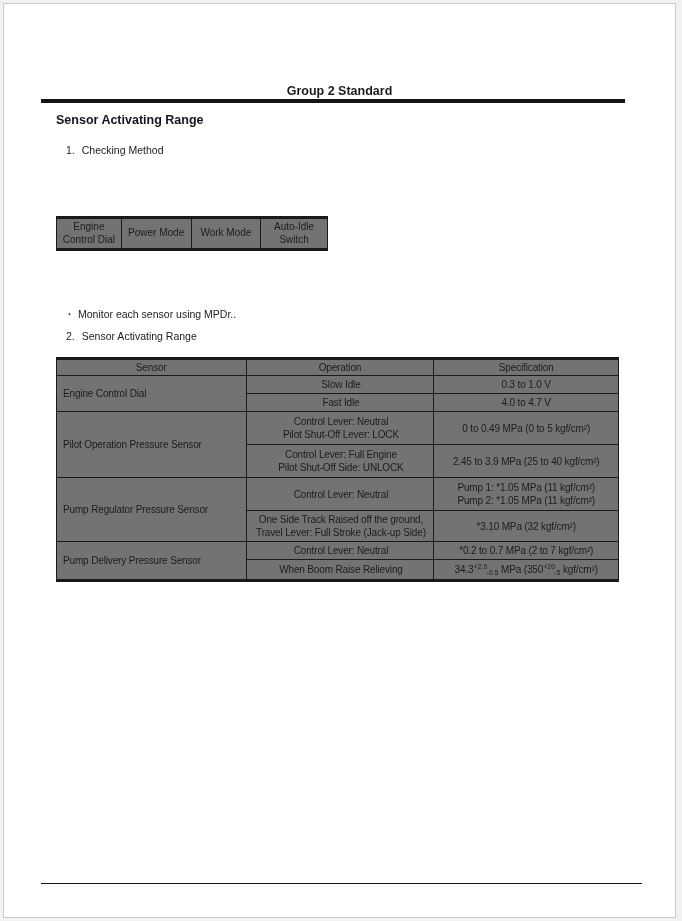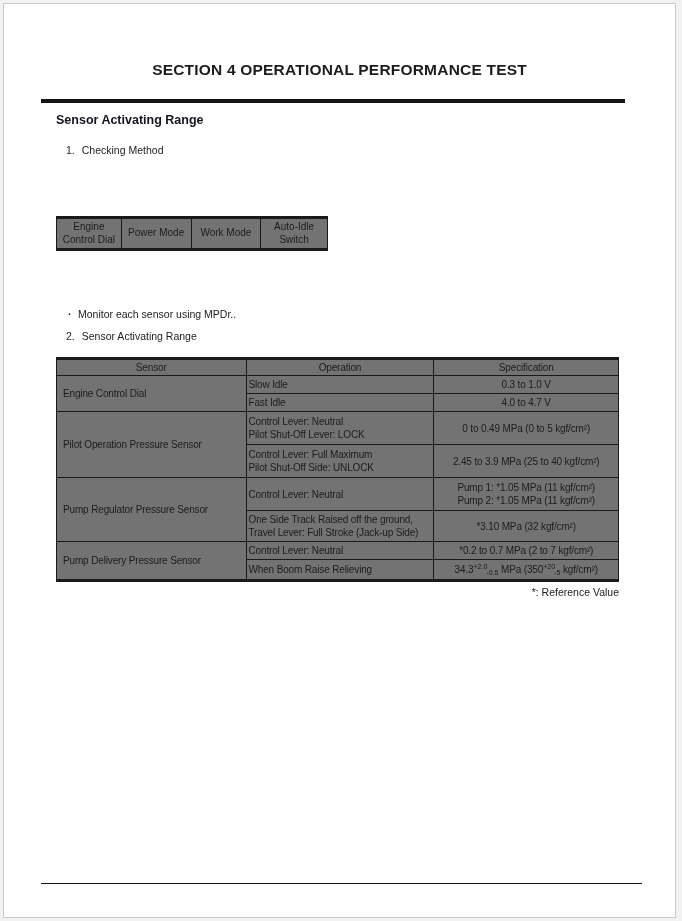"SECTION 4 OPERATIONAL PERFORMANCE TEST" div.abs { html: <div>SECTION 4 OPERATIONAL PERFORMANCE TEST</div> -> none }
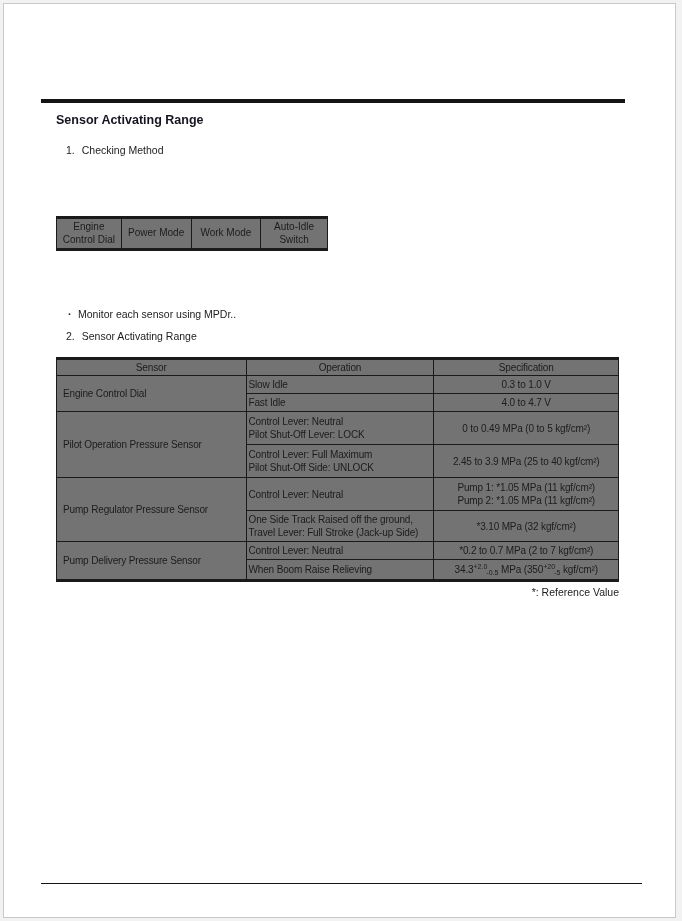"Group 2 Standard" div.abs { html: none -> <div>Group 2 Standard</div> }
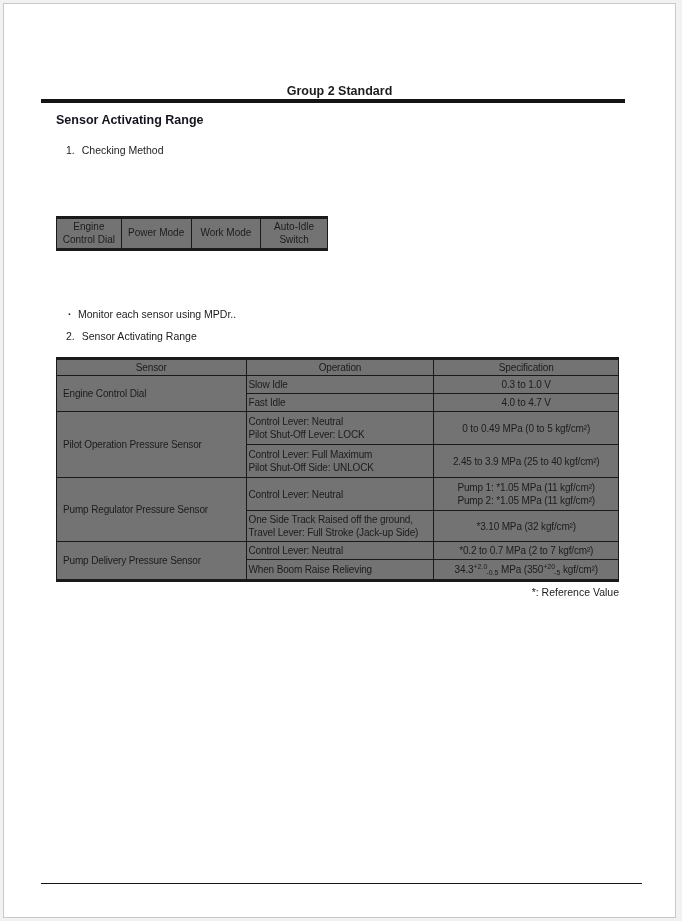"Slow Idle" #range-table td.op { text-align: left -> center }
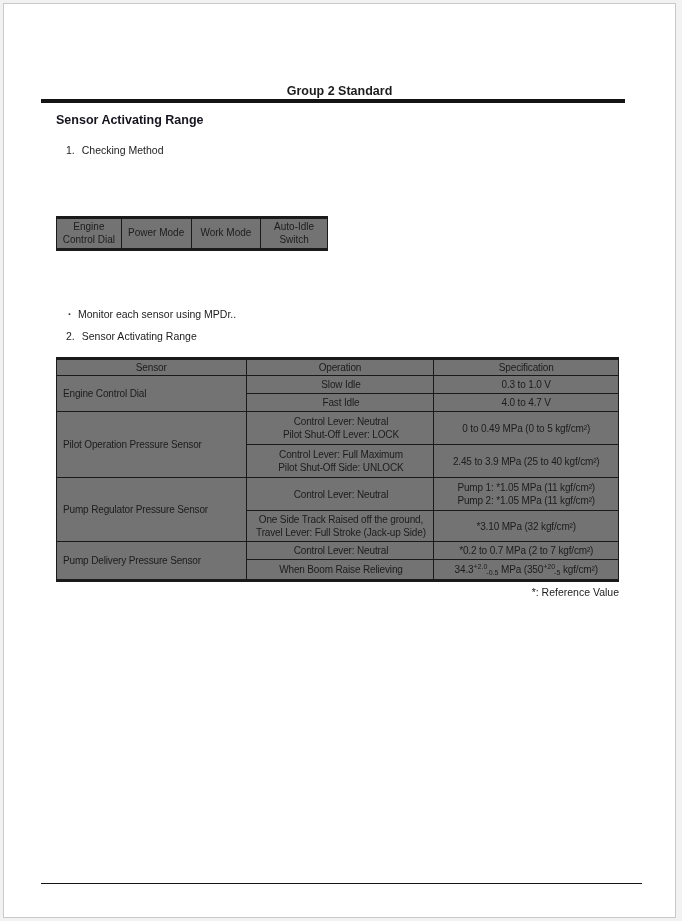"Control Lever: Full Maximum" div { text: Maximum -> Engine }
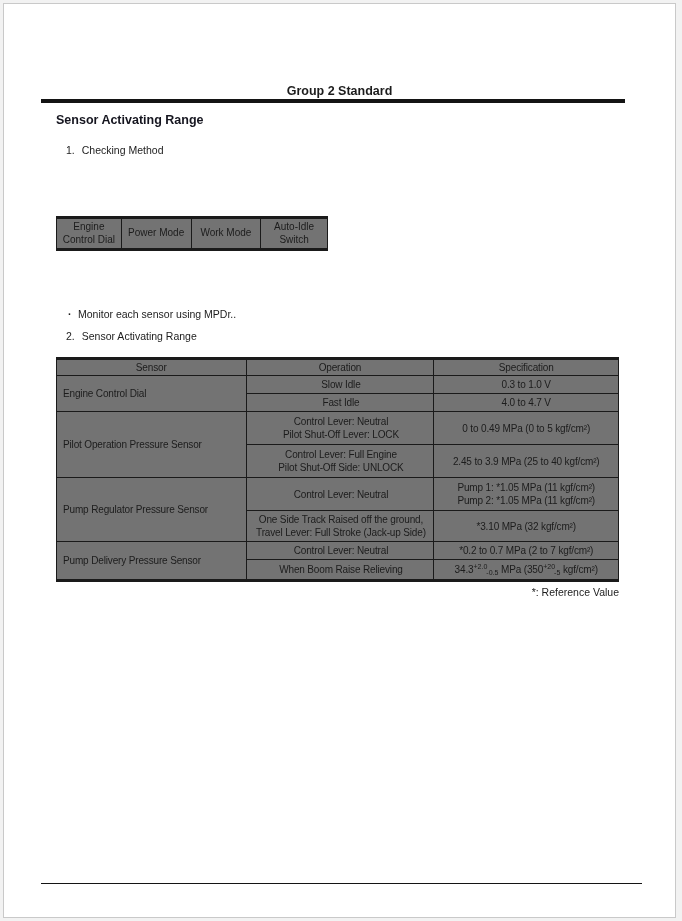"*: Reference Value" div.abs { html: <div>*: Reference Value</div> -> none }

+===+

> [WORK TASK] No image belongs in the copy. Transcribe the full listing verbatim.

> [ANSWER TO THIS EXERCISE]
"SECTION 4 OPERATIONAL PERFORMANCE TEST" div.abs { html: <div>SECTION 4 OPERATIONAL PERFORMANCE TEST</div> -> none }
"Group 2 Standard" div.abs { html: none -> <div>Group 2 Standard</div> }
"Slow Idle" #range-table td.op { text-align: left -> center }
"Control Lever: Full Maximum" div { text: Maximum -> Engine }
"*: Reference Value" div.abs { html: <div>*: Reference Value</div> -> none }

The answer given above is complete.